Smoking is associated with increased HbA1c values and microalbluminuria in patients with diabetes - Data from the National Diabetes Register in Sweden

Department of Medicine, University Hospital, S-205 02 Malmö, Sweden.
Diabetes & Metabolism (Impact Factor: 2.85). 06/2004; 30(3):261-8. DOI: 10.1016/S1262-3636(07)70117-9
Source: PubMed

ABSTRACT The aim was to examine trends in the proportion of smoking in diabetes patients, and to study associations between smoking, glycaemic control, and microalbuminuria.
Smoking habits were reported to the Swedish National Diabetes Register (NDR), with data from hospitals and primary health care. Patient characteristics included were age, gender, type of treatment, diabetes duration, HbA1c, BMI, blood pressure, antihypertensive and lipid-lowering drugs, and microalbuminuria.

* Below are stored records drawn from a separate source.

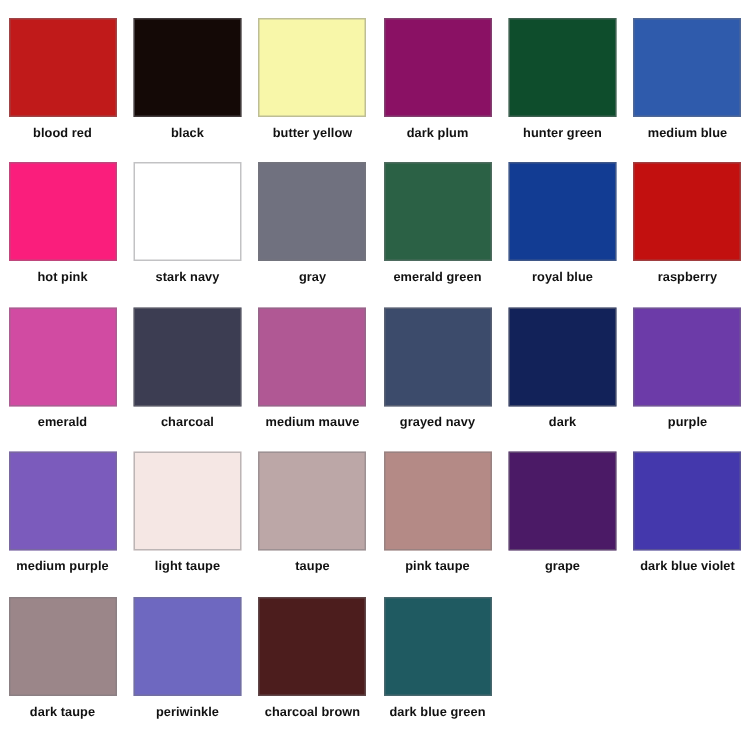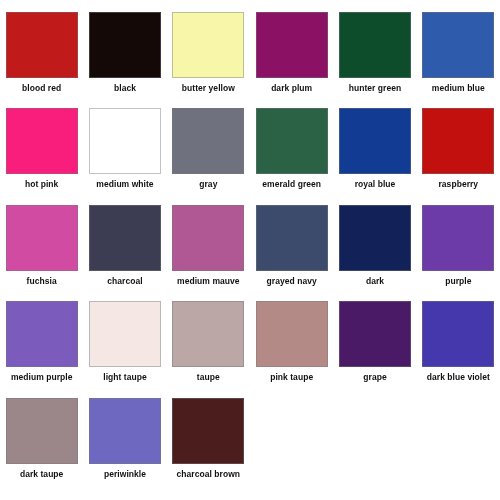"medium white" div.swatch-label { text: medium white -> stark navy }
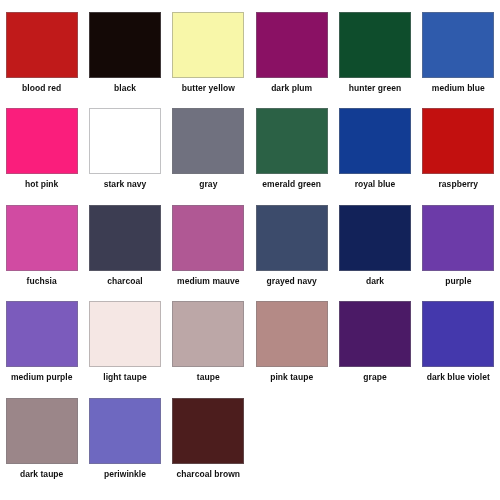"fuchsia" div.swatch-label { text: fuchsia -> emerald }
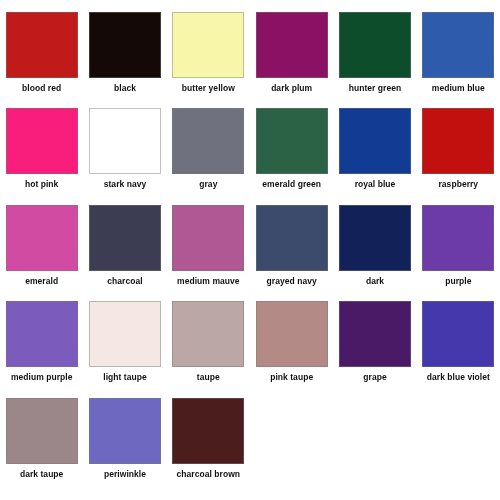"dark blue green" div.swatch-cell { html: none -> <div> <div></div> <div>dark blue green</div> </div> }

The proportion of smokers in type 1 diabetes was 12-15% during 1996-2001, it was high in females<30 years (12-16%), and was higher in the age group 30-59 years (13-17%) than in older (6-9%) patients. The corresponding proportion of smoking in type 2 diabetes was 10-12%, higher in those less than 60 years of age (17-22%) than in older (7-9%) patients. Smoking type 1 and type 2 patients in 2001 had higher mean HbA1c but lower mean BMI values than non-smokers. Smokers also had higher frequencies of microalbuminuria, in both type 1 (18 vs 14%) and type 2 (20% vs 13%) diabetes. Multiple logistic regression analyses disclosed that smoking was independently associated with elevated HbA1c levels (p<0.001) and microalbuminuria (p<0.001), but negatively with BMI (p<0.001), in both type 1 and type 2 diabetes.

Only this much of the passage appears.